→ Records to use:
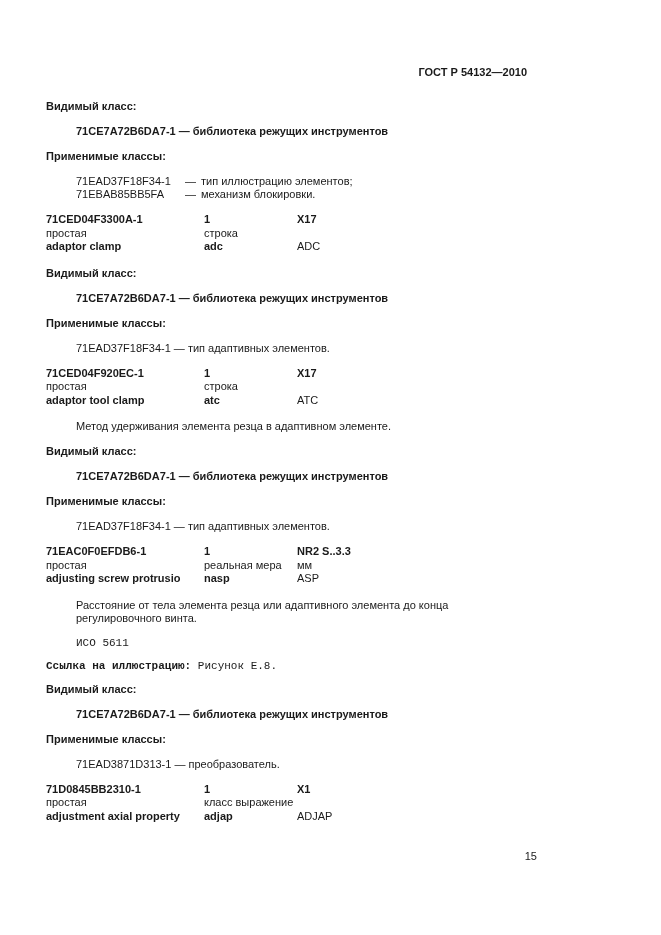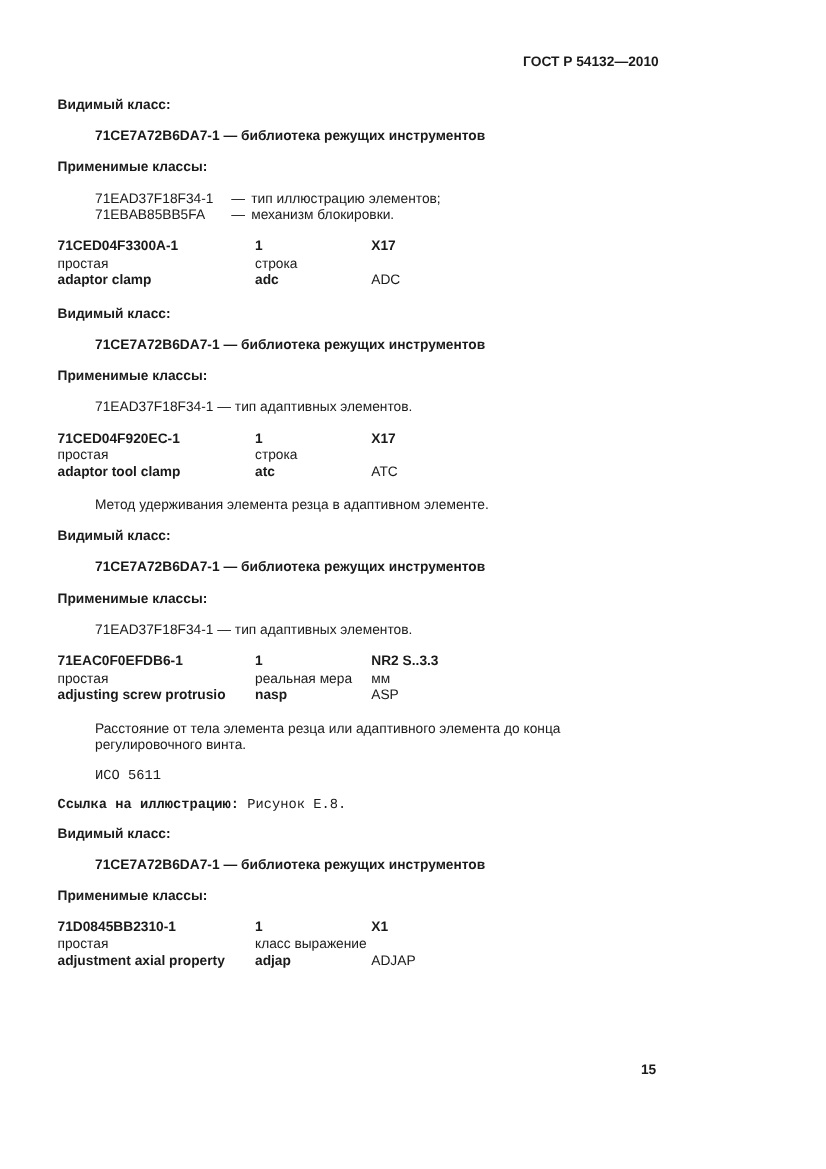"ГОСТ Р 54132—2010" .page { padding: 44px 76px 0 46px -> 66px 76px 0 46px }
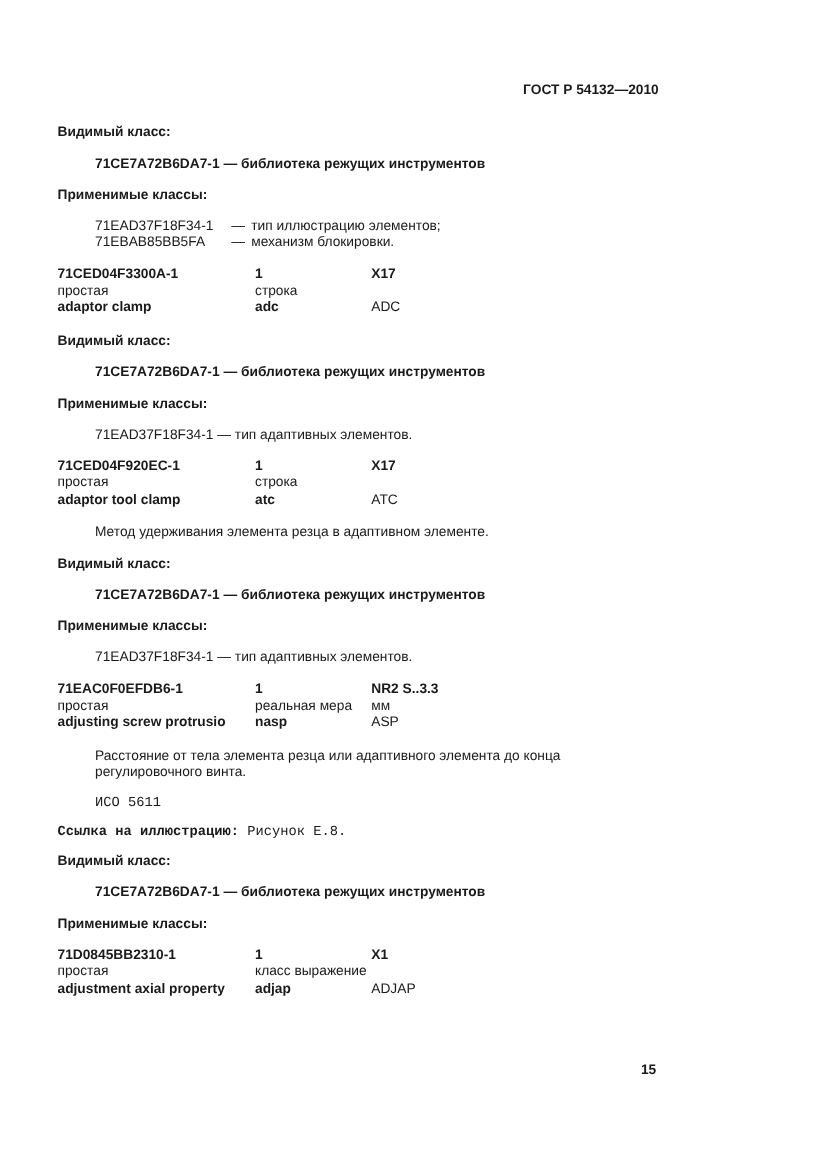"71EAD3871D313-1 — преобразователь." p.blk { html: none -> <p>71EAD3871D313-1 — преобразователь.</p> }
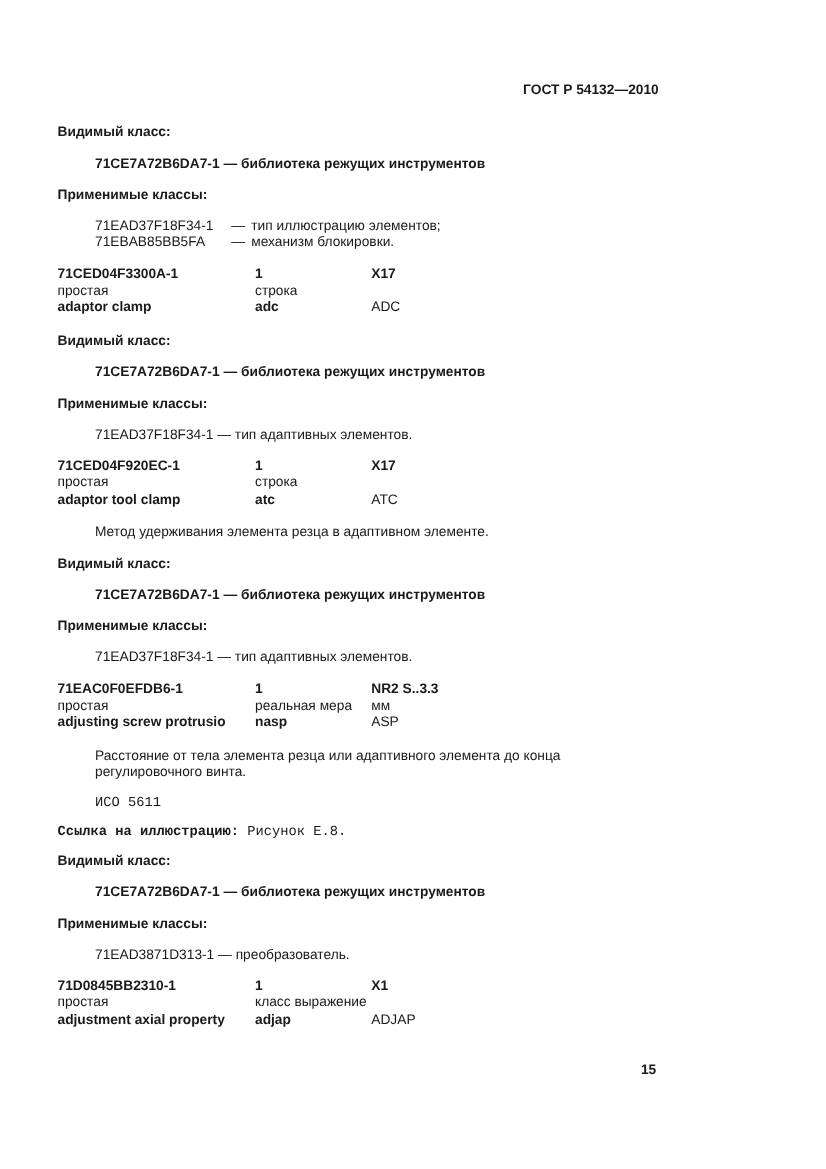"15" .page-number { font-weight: bold -> none; right: 78px -> 66px }
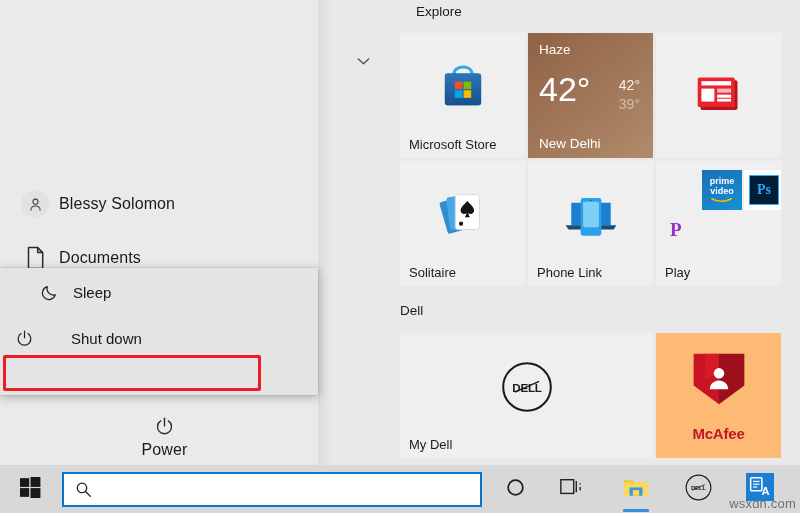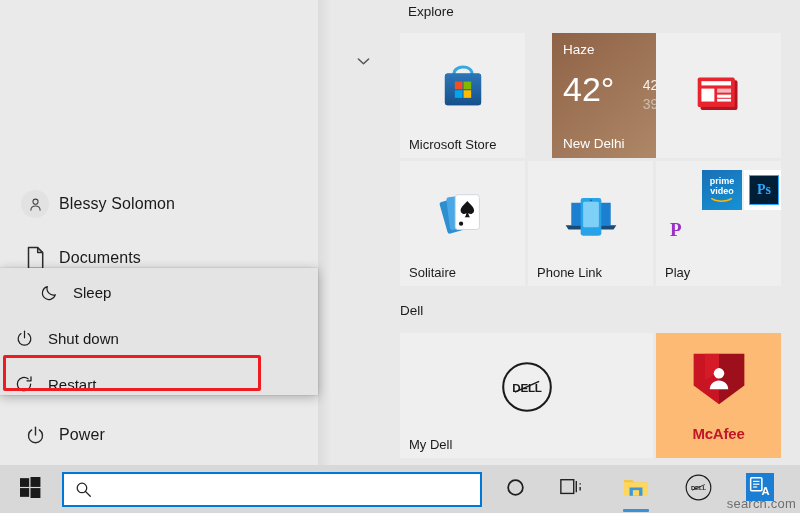"Explore" div.group-title { left: 8px -> 16px }
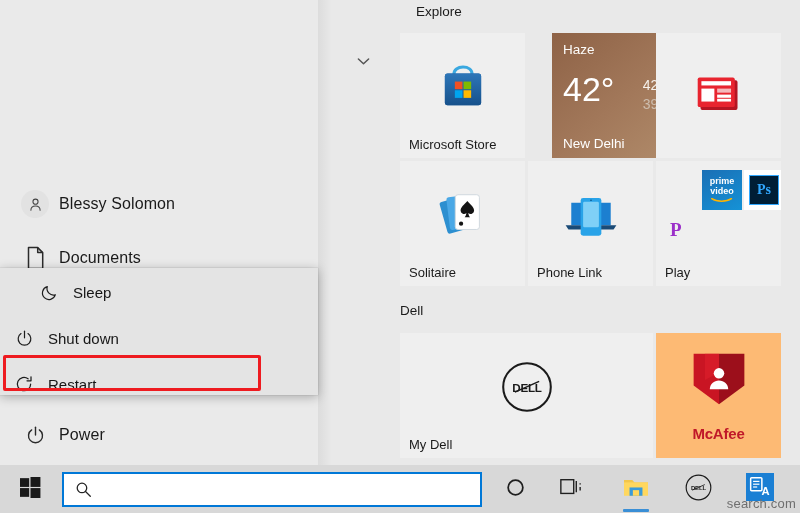"Haze" .tile-weather { margin-left: 24px -> none }
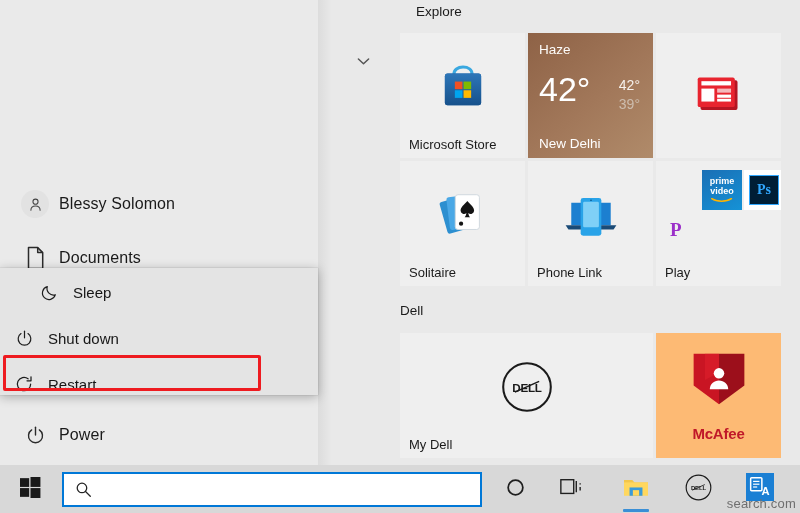"Shut down" div.flyout-item { gap: none -> 23px }
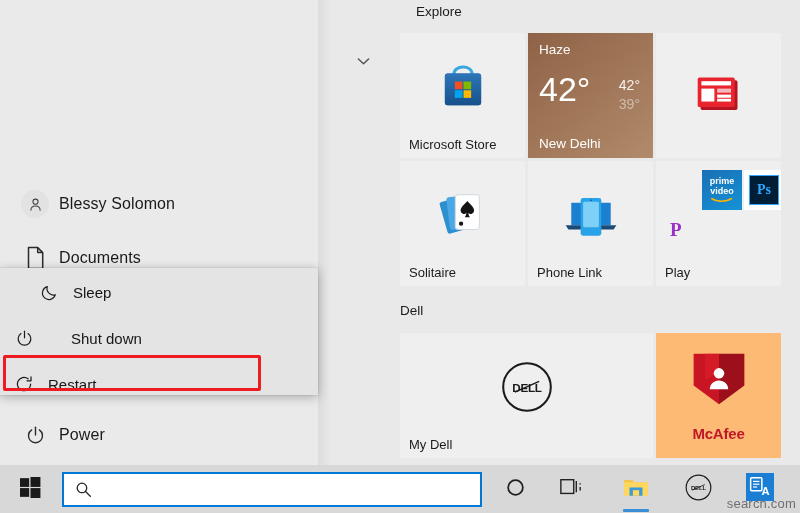"Restart" div.flyout-item { html: <div> <div> <svg> <path></path> <polyline></polyline> </svg> </div> <span>Restart</span> </div> -> none }
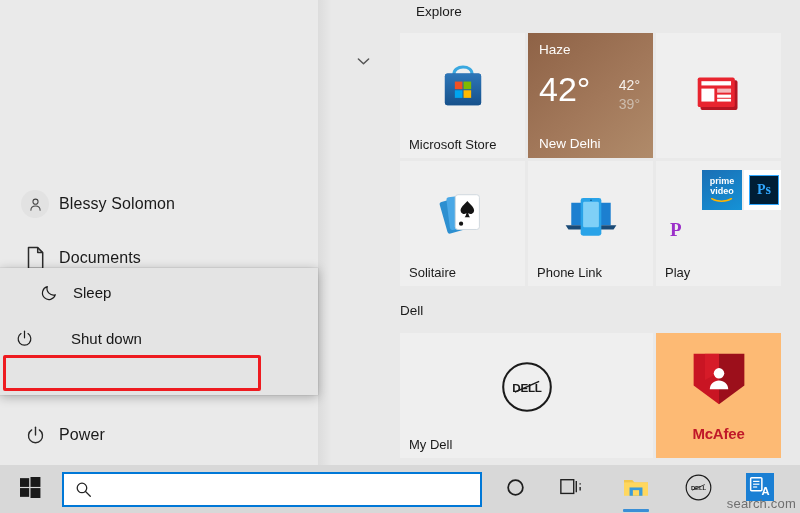"Power" div.rail-item { flex-direction: none -> column }
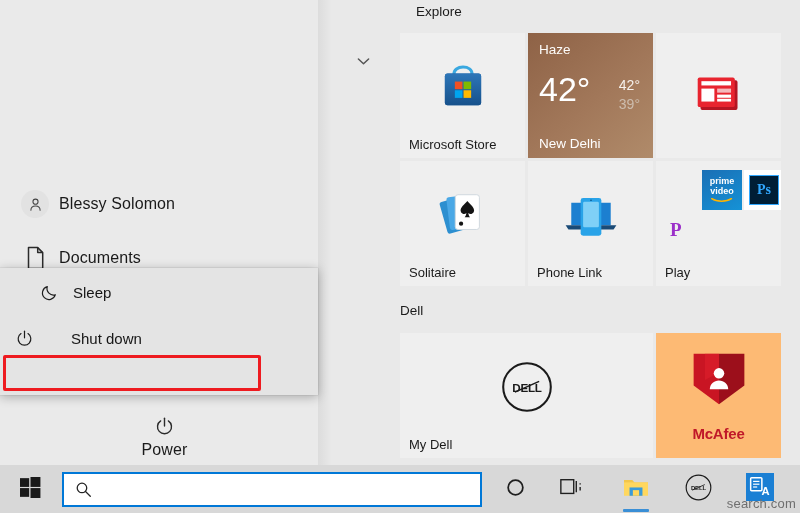"search.com" span.watermark { text: search.com -> wsxdn.com }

→ Task goal:
Restate word for word the lines from the one holding "left: 8px ->" down through the last line of the records above, and do not include the pictures.

→ Solution:
"Explore" div.group-title { left: 8px -> 16px }
"Haze" .tile-weather { margin-left: 24px -> none }
"Shut down" div.flyout-item { gap: none -> 23px }
"Restart" div.flyout-item { html: <div> <div> <svg> <path></path> <polyline></polyline> </svg> </div> <span>Restart</span> </div> -> none }
"Power" div.rail-item { flex-direction: none -> column }
"search.com" span.watermark { text: search.com -> wsxdn.com }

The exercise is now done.